In the <sceme-specific-part> part, a string based on the schema is defined.

For example, in the case of http and https schemes, the rule is that the domain name and path name (or directory name) are defined.

See RFC1738 for detailed URL specifications.

cf. rfc1738 - Uniform Resource Locators (URL)

RFC1738 is positioned as the Internet Standard (STD1).

Router

As you know, Routing means routing control.

For example, a router that relays communication between networks uses a route table to perform routing that mediates the transfer of packets.

The URL router receives information called a URL from a browser request and acts as an intermediary between the URL and processing in order to process the data based on the received URL.

Just as routers in your network have a data structure called a routing table, URL routers need to have a data structure for routing.

Requirement definition

There are various multifunctional routers, but this time we will implement a router with the following functions.

  • Supporting static routing
    • The URL /foo/bar/ can be matched with the static routing definition /foo/bar/ and the process can be returned.
  • Supporting dynamic routing
    • The URL /foo/bar/123 can be matched with the routing definition that has dynamic path parameters such as /foo/bar /:id, and the process can be returned using the path parameter data.

Data flow

I think it's not particularly difficult, but I would like to confirm the data flow.

Screen Shot 2019-12-15 at 19 07 42

The router receives the path part of the URL as input data, determines the data that matches the path, and calls the process.

How to match the path and the process is the basis of the implementation.

Tree structure

The basic implementation that matches the path and the process implements the algorithm using a data structure called a tree structure.

Screen Shot 2019-12-15 at 20 55 26

A tree structure is a data structure that has roots, branches, nodes, and leaves (nodes at the end of Leaf).

There are various types of tree structures depending on the pattern of data storage method and search method.

Since we want to handle strings mainly in URL routing, we adopt a data structure called a trie tree that specializes in string search.

Trie tree structure

A trie tree is a type of tree structure that handles a set of strings.

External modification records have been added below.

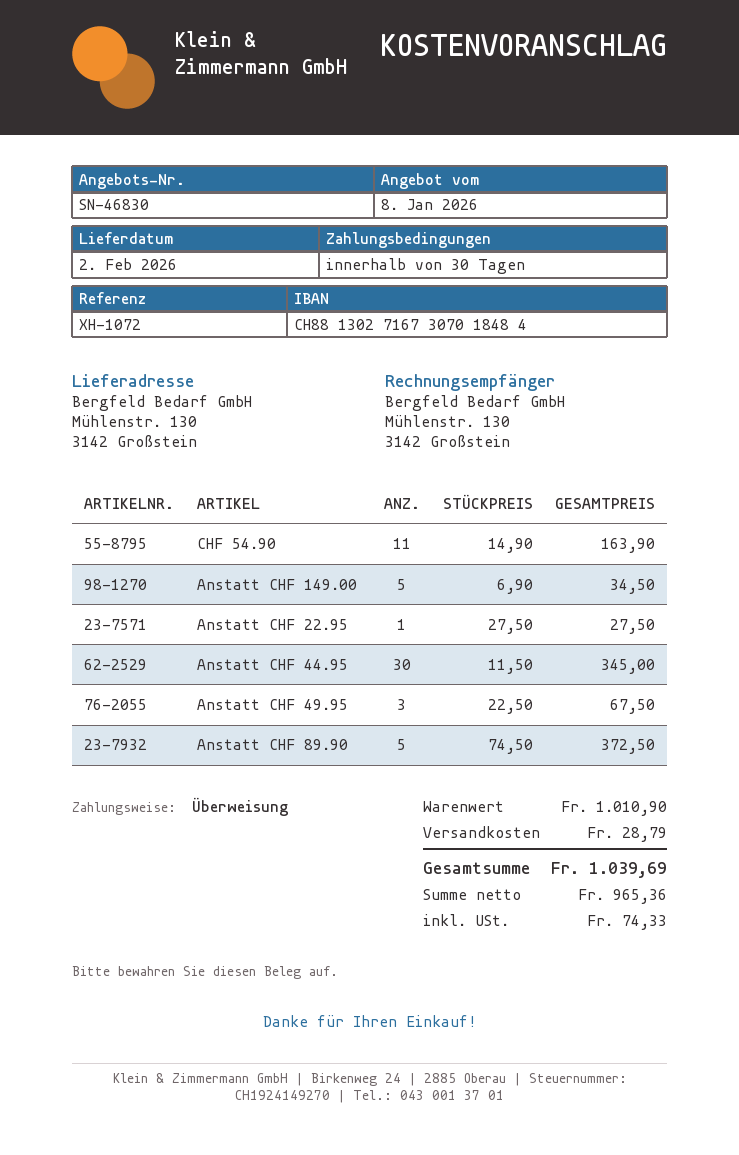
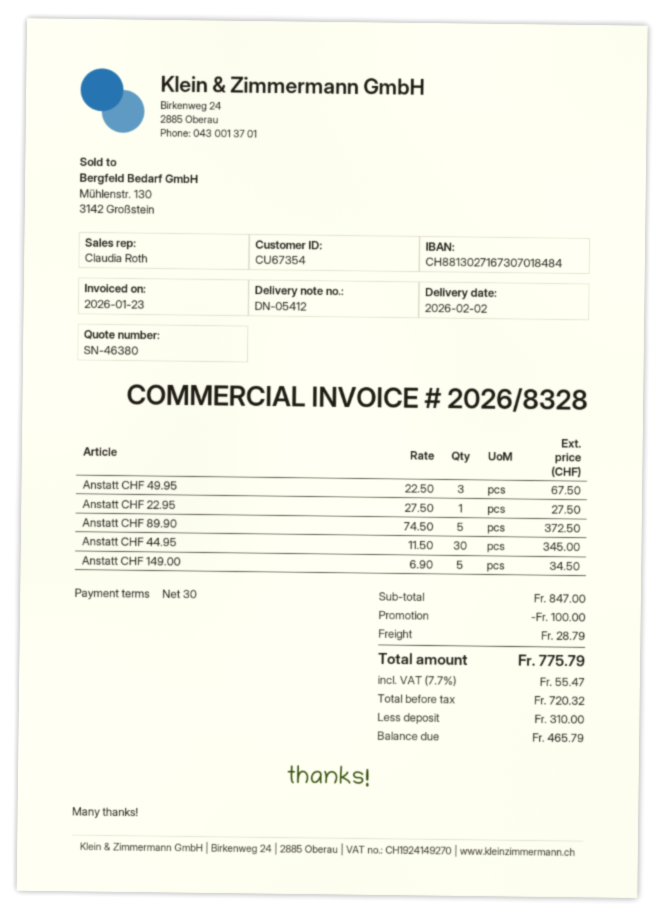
quote number: SN-46830 -> SN-46380
CHF 54.90: 11 x 14.90 = 163.90 -> none
subtotal: 1010.90 -> 847.00
discount: none -> 100.00
net: 965.36 -> 720.32
tax: 74.33 -> 55.47
total: 1039.69 -> 775.79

Also called a prefix tree.

Each node has a single or multiple string or number, and expresses a word by searching from the root node toward the leaf and connecting the values.

Each node does not necessarily have to have a value.

Trie tree are used for IP address search in the network layer, http routing in the application layer, and morphological analysis in the context of machine learning.

The image of the algorithm is the following visualization tool
I think it's easy to grasp when you experience it.

Trie(Prefix Tree)

If you want to optimize the memory efficiency of the trie tree, you should consider a tree structure that efficiently stores the prefix of the string such as Radix Tree (Patricia Trie).

The computational complexity of the trie tree is the same for both search and insert, and when the length of the search key is m, the worst computational complexity is O(m).

I have prepared sample code so please take a look.

trie

How to handle trie trees?

Customize the trie tree to make it easier to use with your URL router.

Screen Shot 2019-12-15 at 21 39 38

As an example, the figure above defines a routing that only supports GET.

  • /foo/
  • /baz/
  • /foo/bar/
  • /foo/:name[string]/
  • /foo/bar/:id[int]

A node for HTTP methods is created directly under the root, and the path is stored for each HTTP method.

Nodes starting with : are nodes that store path parameters.

The DSL [int] is for mapping regular expressions to their parameters.

If the node that was searched and arrived has the processing data, the matching will be successful, and if it is not, the matching will fail.

Below is an implementation of this customized tri-tree.

[goblin/trie.go(https://github.com/bmf-san/goblin/blob/master/trie.go)

Implementation of router in Golang

In Golang, the standard package net/http has a routing function.

That feature is called multiplexer in Golang.

However, the standard package does not support path parameters, so if you want to use it, you need to prepare an external package or extend the standard multiplexer.

This time, I will create my own routing, so I need to extend the multiplexer.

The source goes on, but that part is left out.